The Fourth of July is less than 10 days away – a time to reflect on patriotism and the ineffable privilege of living in this country.
In war, many things have changed. The ramparts from which those at home watch a war are not first-hand, but they are up close and personal: television, YouTube, iPads and smartphones.
The red glare of rockets has been replaced by missile-carrying drones, some as small as an apple or a bug. Spreading conflicts that have sent our armed servicemen and -women to three separate fronts have not diminished the nations desire for peace. We all love our country, and outspoken protests on almost any issue serve to bolster our faith in the First Amendment.
The RoundTable takes seriously its mission to promote the open discussion of ideas, on the basis that the winnowing process of critical analysis will move us forward as a community. We prefer civil discourse to angry confrontation and we prefer candor to secrecy. So our ears have pricked up at what appears to be a purposeful trend. In the media and at large, the word “citizens” is now used where “residents” once seemed to suffice. Is this merely a new trope, or is it a whispering campaign?
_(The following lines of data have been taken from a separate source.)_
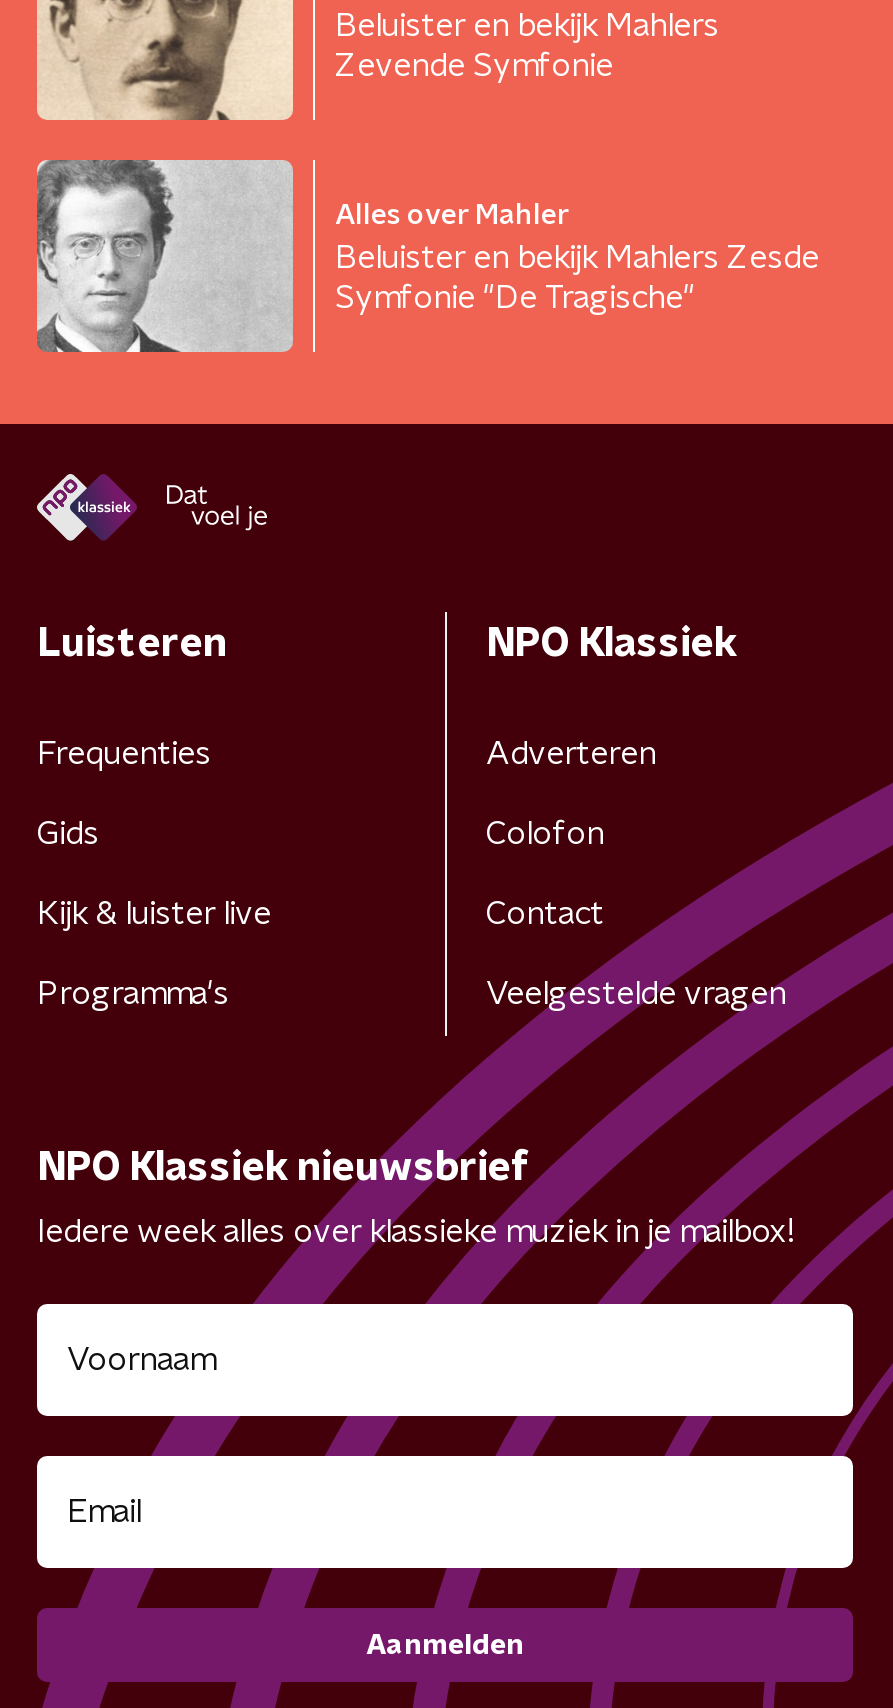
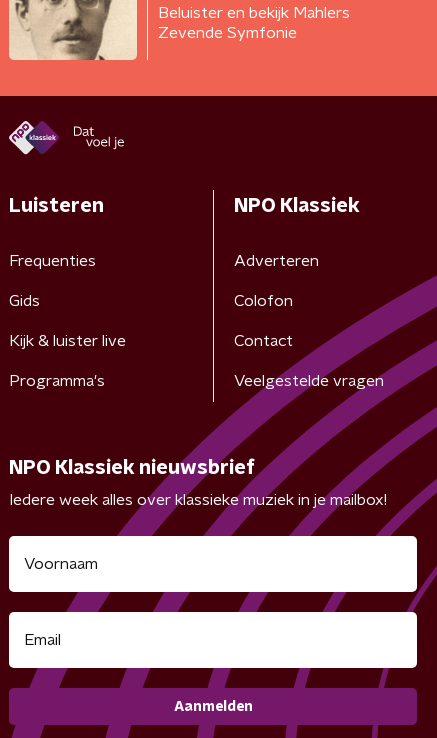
- [image]
- Alles over Mahler
- Beluister en bekijk Mahlers Zesde
- Symfonie "De Tragische"
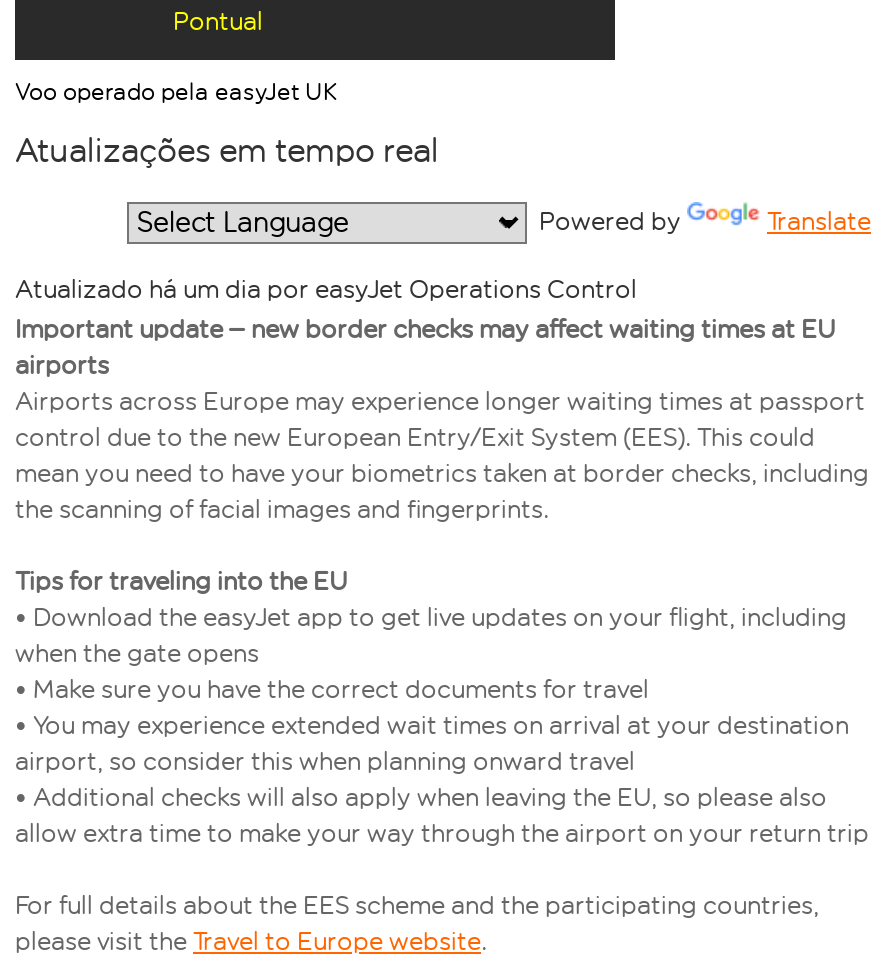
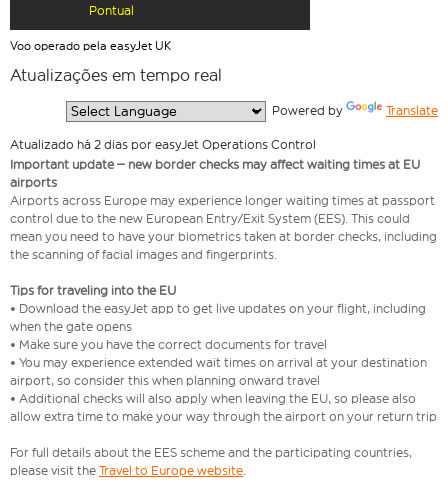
- Atualizado há um dia por easyJet Operations Control
+ Atualizado há 2 dias por easyJet Operations Control
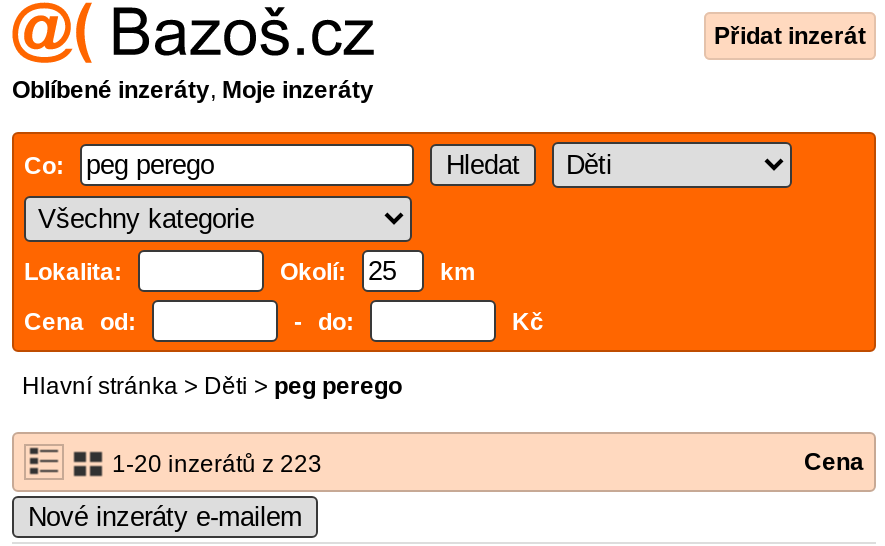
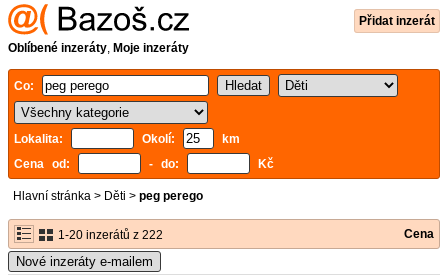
- 1-20 inzerátů z 223
+ 1-20 inzerátů z 222
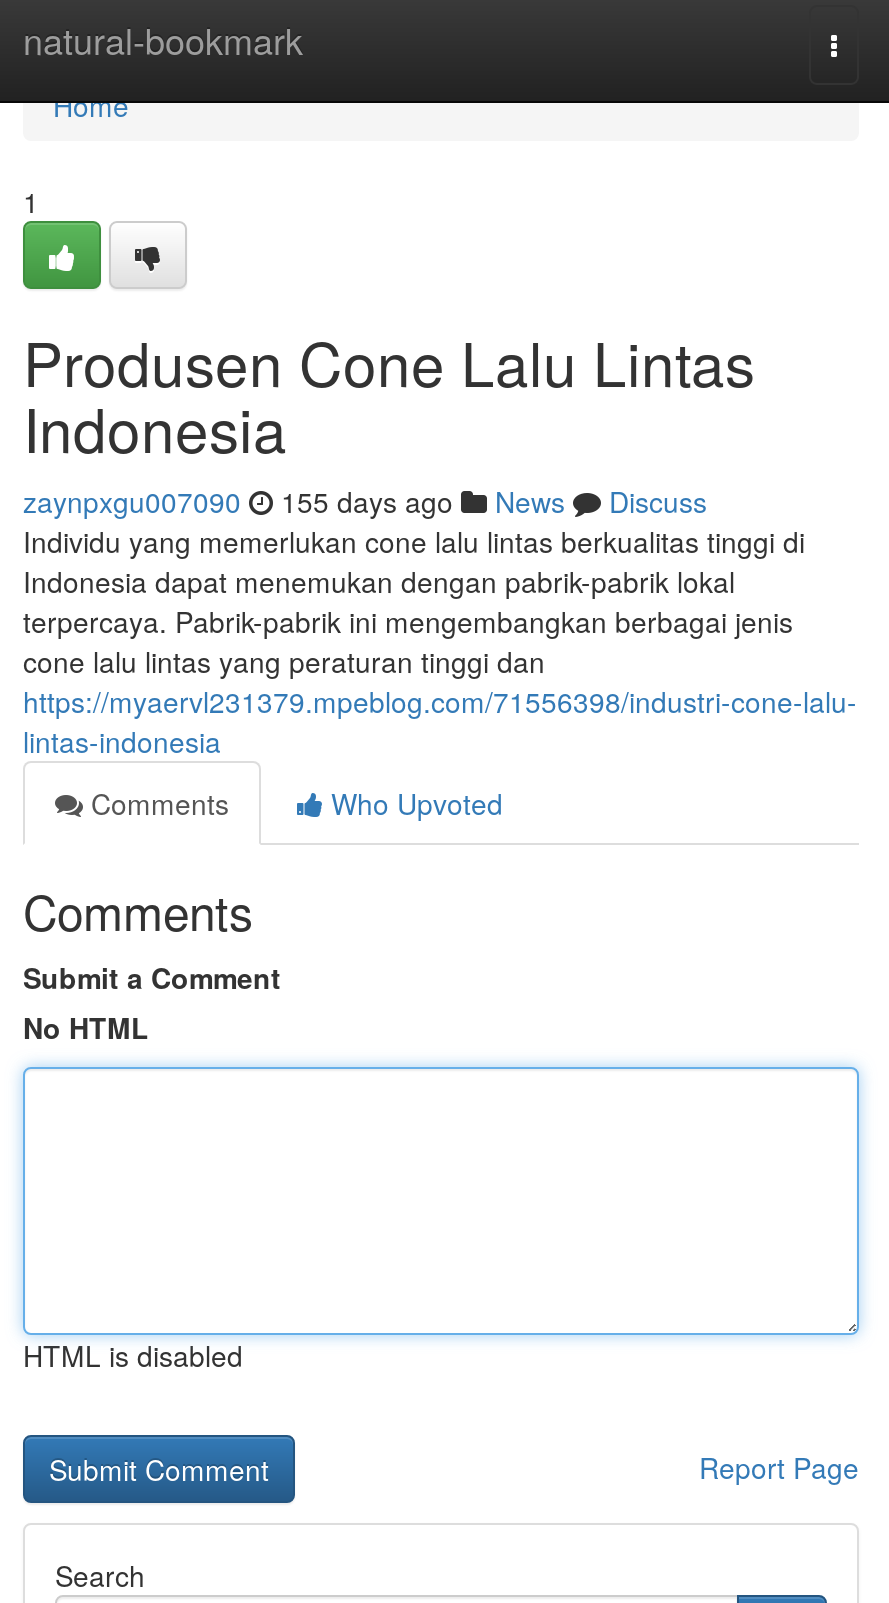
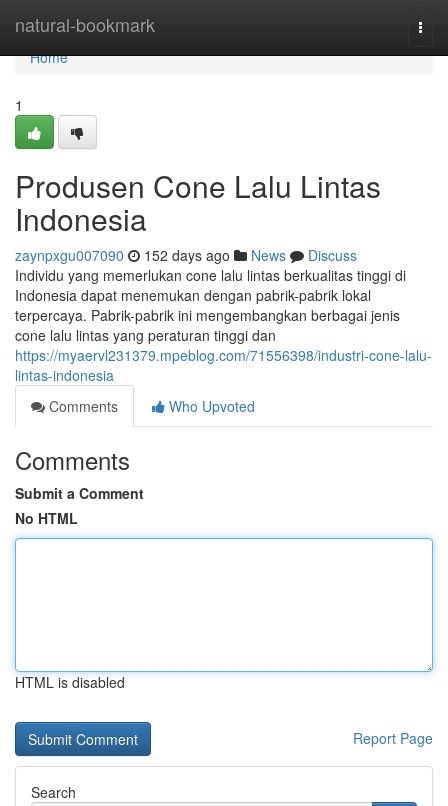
- zaynpxgu007090 155 days ago News Discuss
+ zaynpxgu007090 152 days ago News Discuss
When we think of “citizens,” are we to think of voters? Or does this usage have a deliberately negative “shadow” – an intention of making us think, rather, of undocumented persons who have chosen, or feel they have been driven, to make the United States their home?
Again, we do not fully understand the current usage, but, while there may be nothing to its orgin, we feel it is a divisive and even insidious trend. For the immediate future, therefore, the RoundTable will address, discuss, analyze the actions of – and live among – the “residents” of Evanston.